With Black History Month on the horizon, Alexis and BLSA aim to raise awareness of Iowa's rich history of Black attorneys. Since the U.S. Supreme Court's 2023 decision to cease affirmative action in higher education, the organization has intensified its efforts during this significant period.

“After the affirmative action decision, the significance of Black History Month influenced my perspective on the crucial role BLSA should play within the law school,” says Alexis. “This year, we are orchestrating a big cookout, accompanied by a social media and on-campus campaign. Our goal is not only to celebrate Black History Month but also to shed light on lesser-known Iowa Black History facts. Iowa has such a rich legacy of Black attorneys, and that’s just one of the reasons Black History Month is important to me."

After graduating from Iowa Law in May 2024, Alexis will return to New Mexico to clerk on the Court of Appeals for Judge Megan Duffy. Her advice for incoming students echoes the importance of finding one's niche while prioritizing grades.

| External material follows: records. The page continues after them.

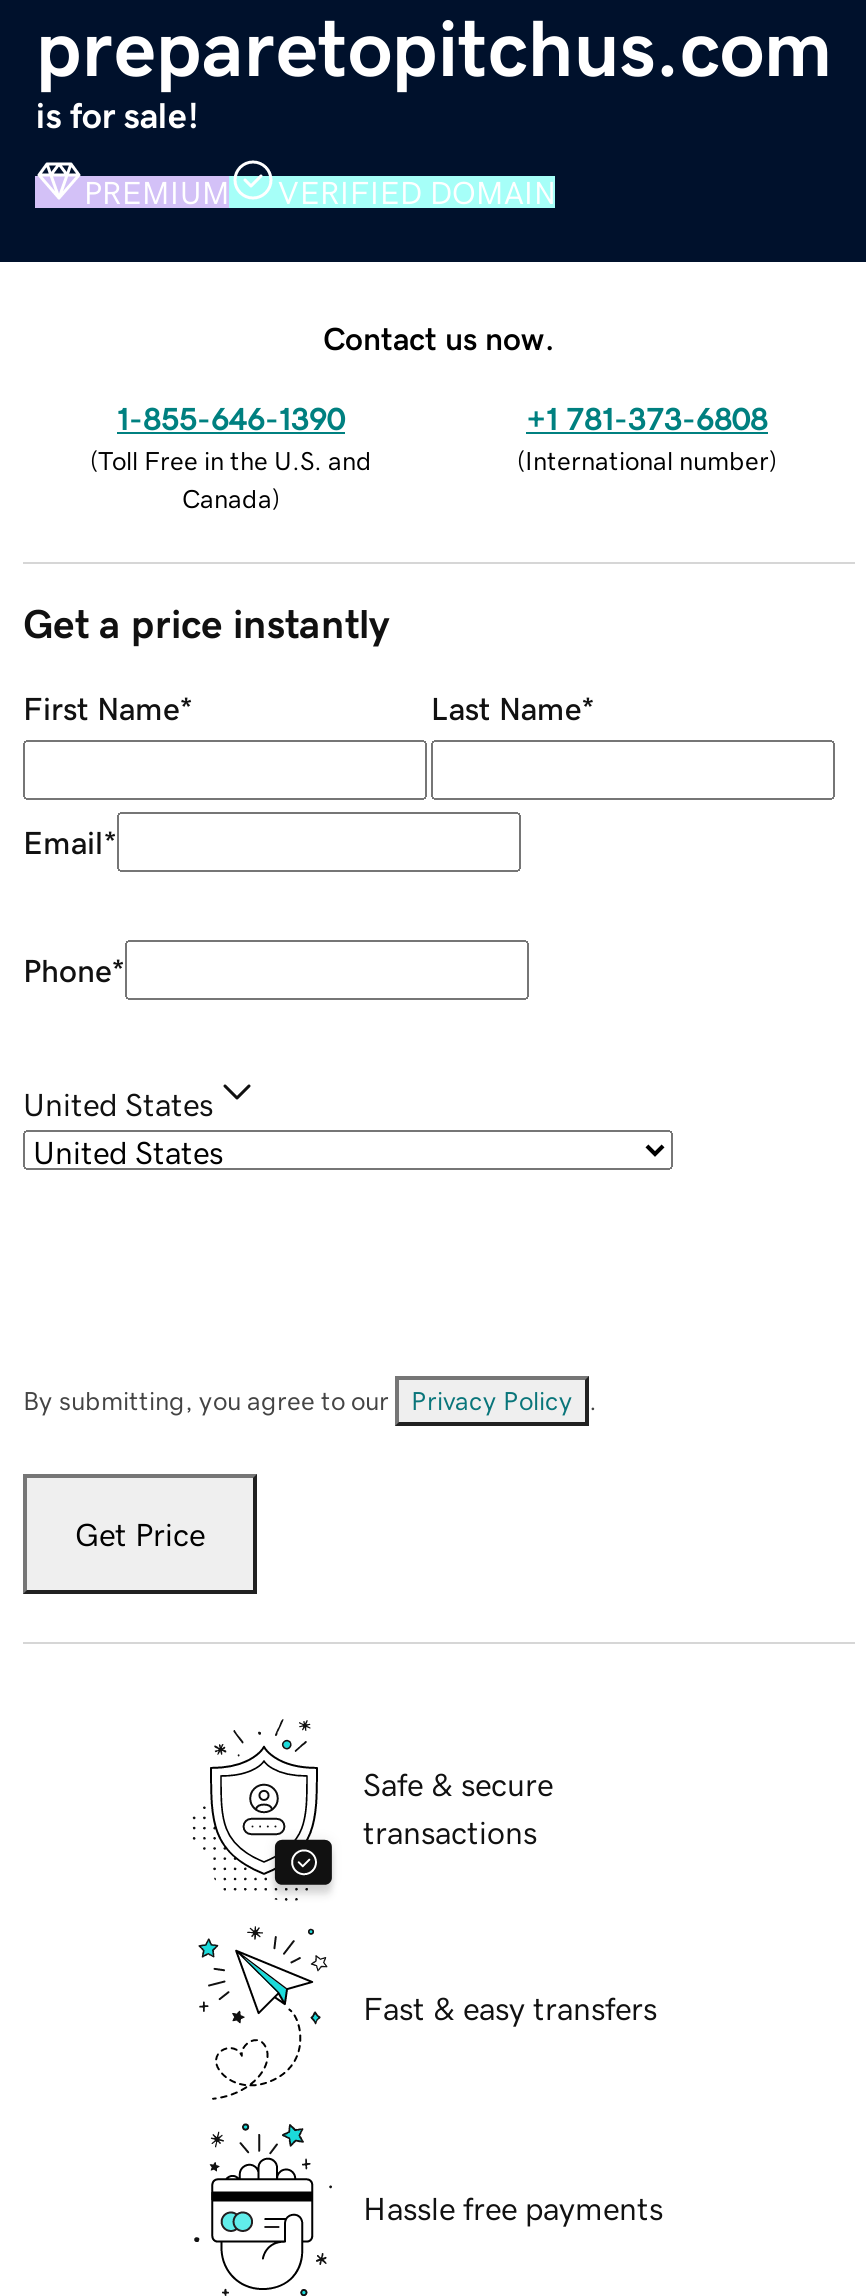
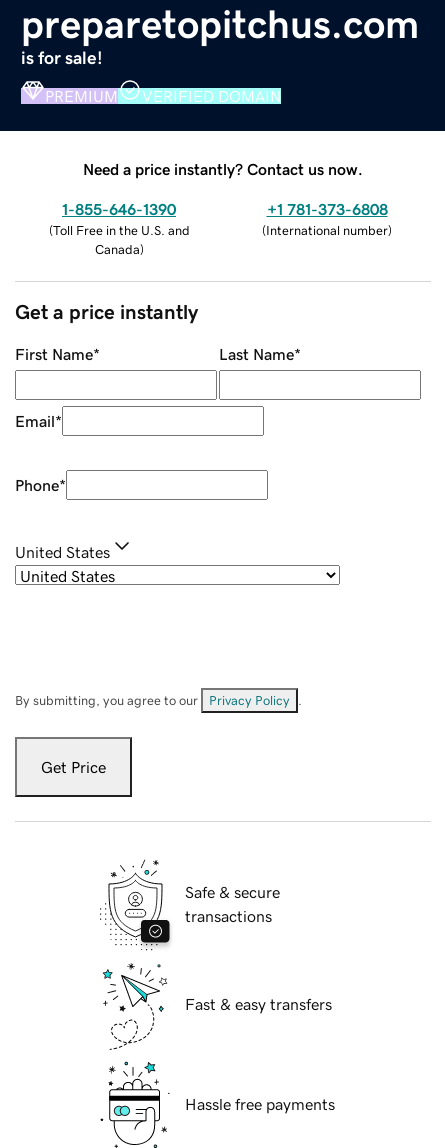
- Contact us now.
+ Need a price instantly? Contact us now.
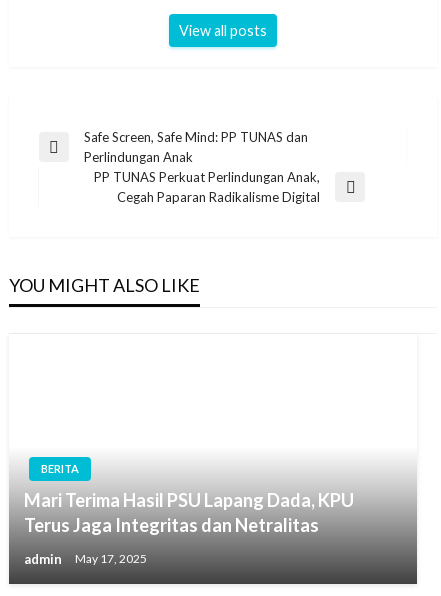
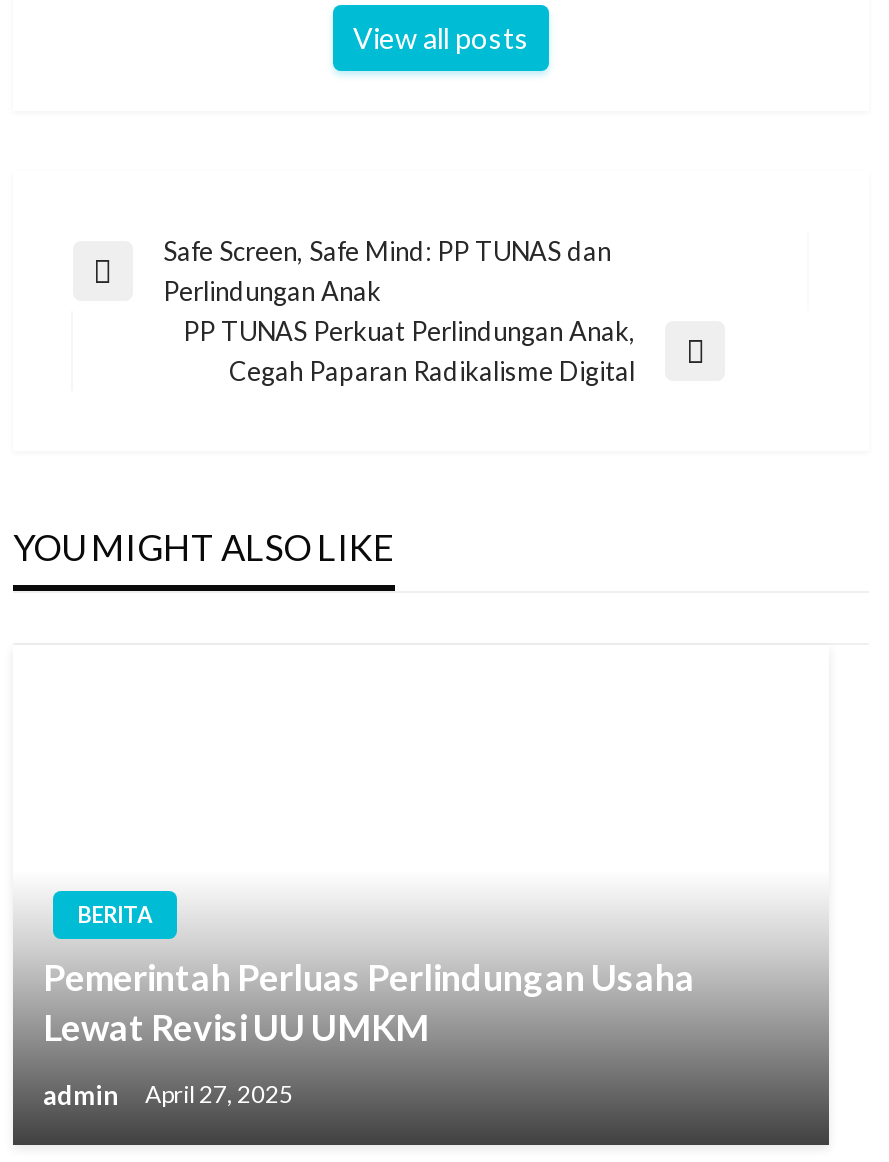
- Mari Terima Hasil PSU Lapang Dada, KPU
- Terus Jaga Integritas dan Netralitas
+ Pemerintah Perluas Perlindungan Usaha
+ Lewat Revisi UU UMKM

- admin May 17, 2025
+ admin April 27, 2025
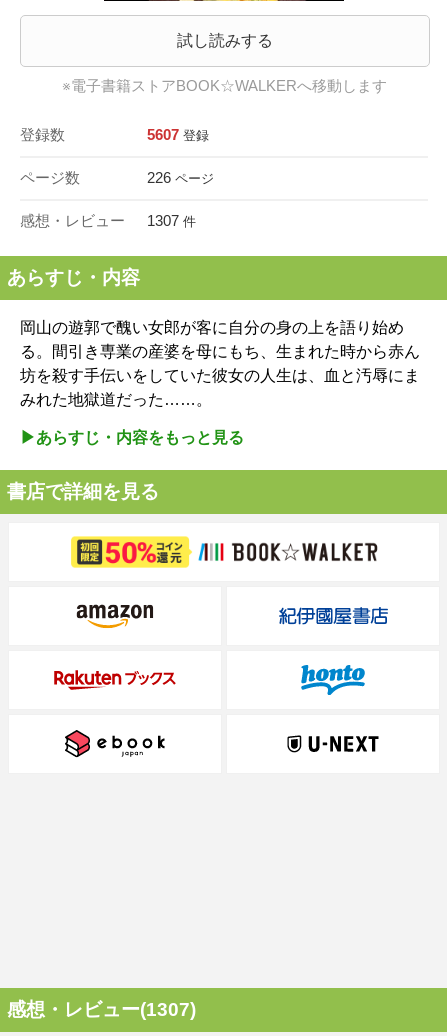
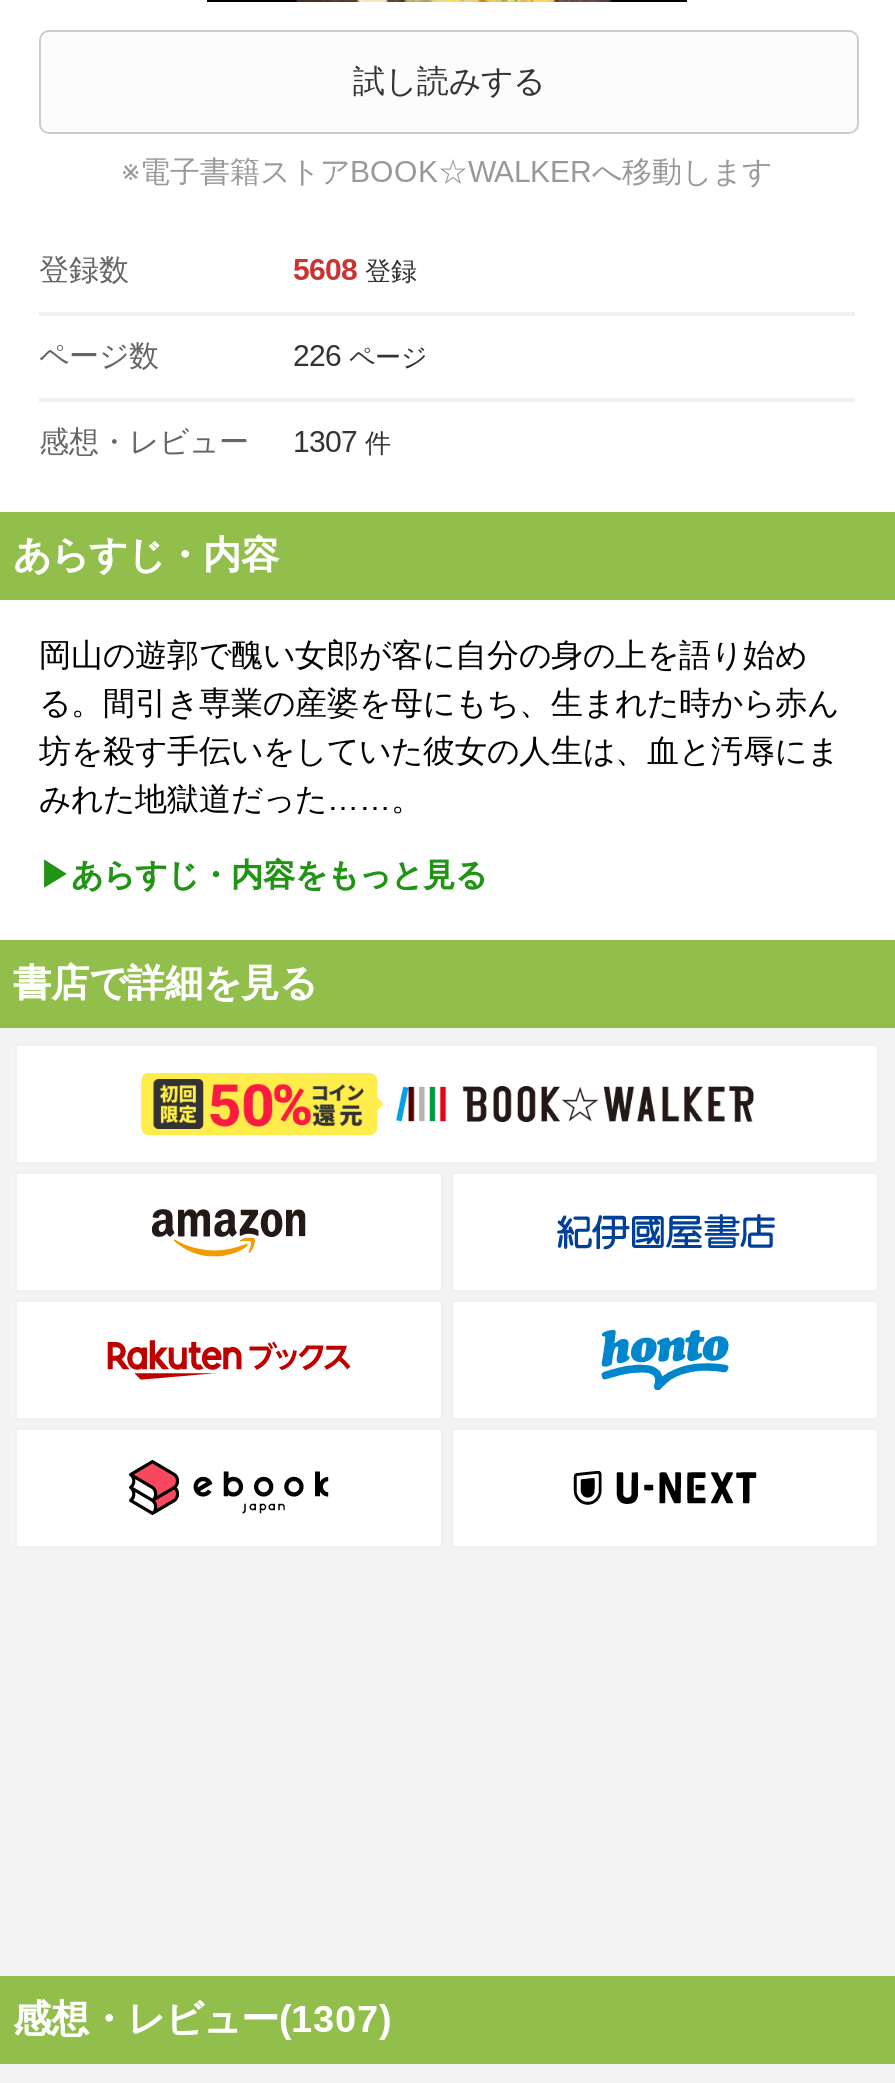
- 5607 登録
+ 5608 登録
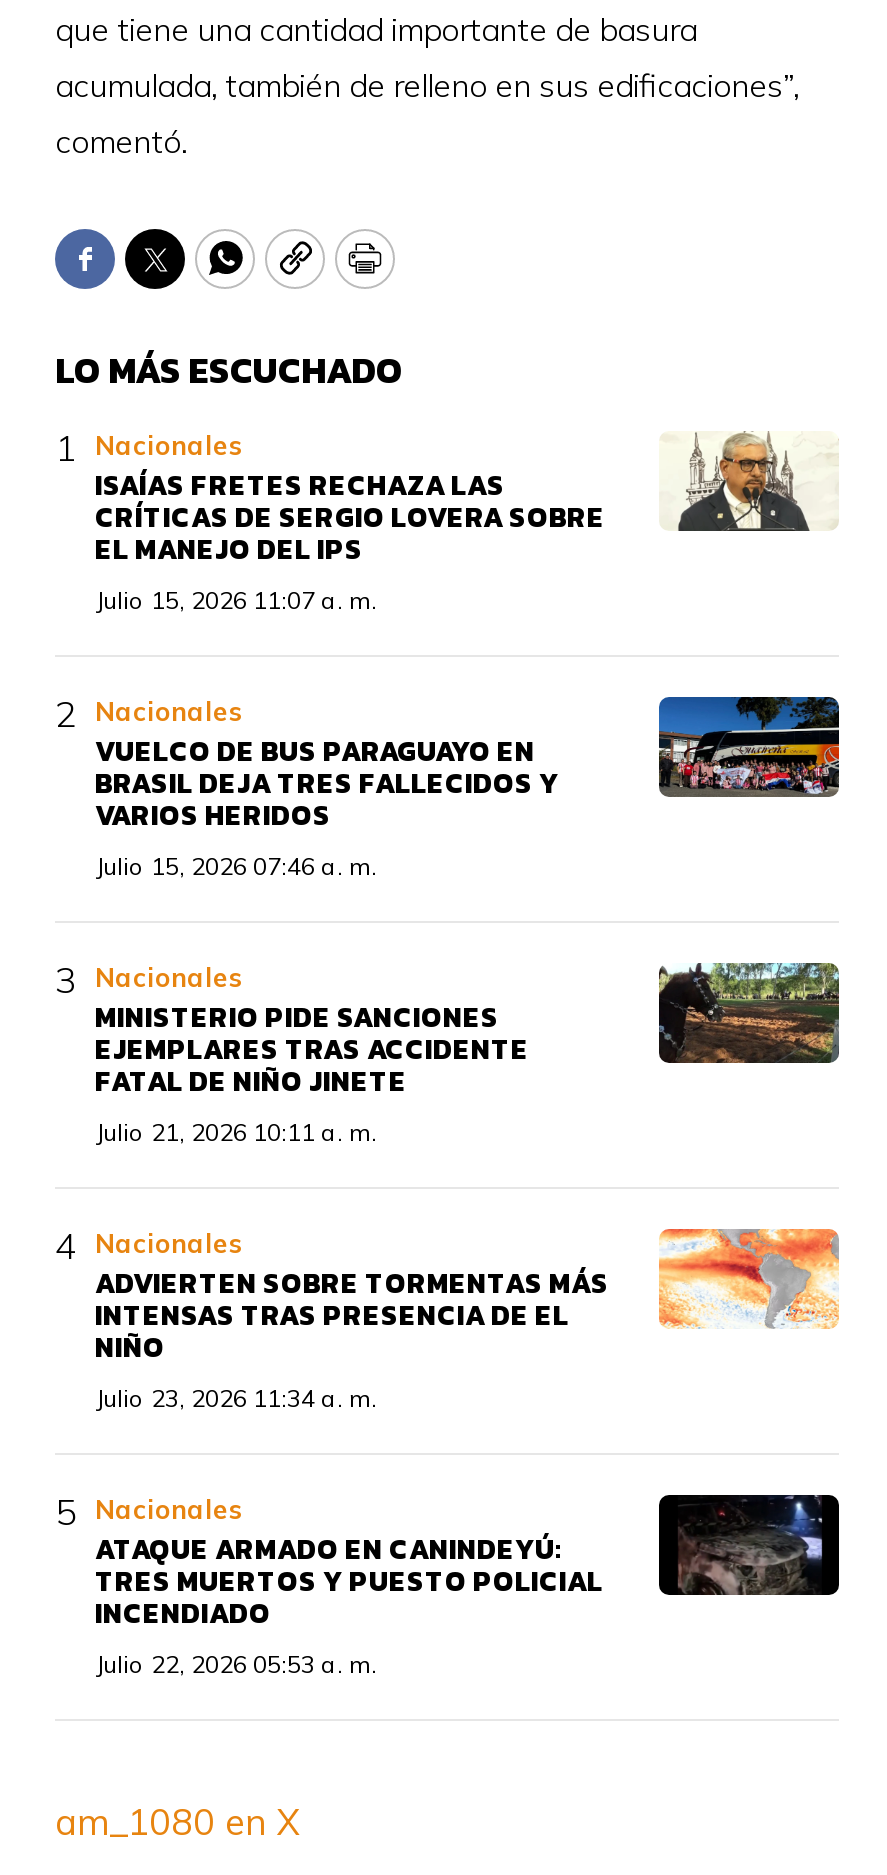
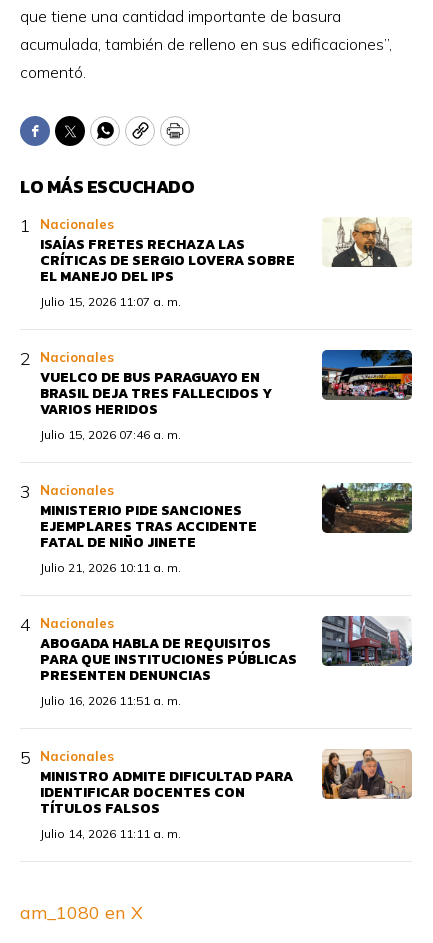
- [image]
- ADVIERTEN SOBRE TORMENTAS MÁS
- INTENSAS TRAS PRESENCIA DE EL
- NIÑO
- Julio 23, 2026 11:34 a. m.
+ [image]
+ ABOGADA HABLA DE REQUISITOS
+ PARA QUE INSTITUCIONES PÚBLICAS
+ PRESENTEN DENUNCIAS
+ Julio 16, 2026 11:51 a. m.

- [image]
- ATAQUE ARMADO EN CANINDEYÚ:
- TRES MUERTOS Y PUESTO POLICIAL
- INCENDIADO
- Julio 22, 2026 05:53 a. m.
+ [image]
+ MINISTRO ADMITE DIFICULTAD PARA
+ IDENTIFICAR DOCENTES CON
+ TÍTULOS FALSOS
+ Julio 14, 2026 11:11 a. m.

“My advice for incoming students is to find your niche. At the same time, while exploring diverse opportunities is valuable, always prioritize grades. It's easy to get swayed, as many in my position have, dedicating excessive time to student organizations and accidentally overlooking the essential task of securing a job after graduation. Remember to find a balance and make sure you have that one thing—your unique passion and focus.”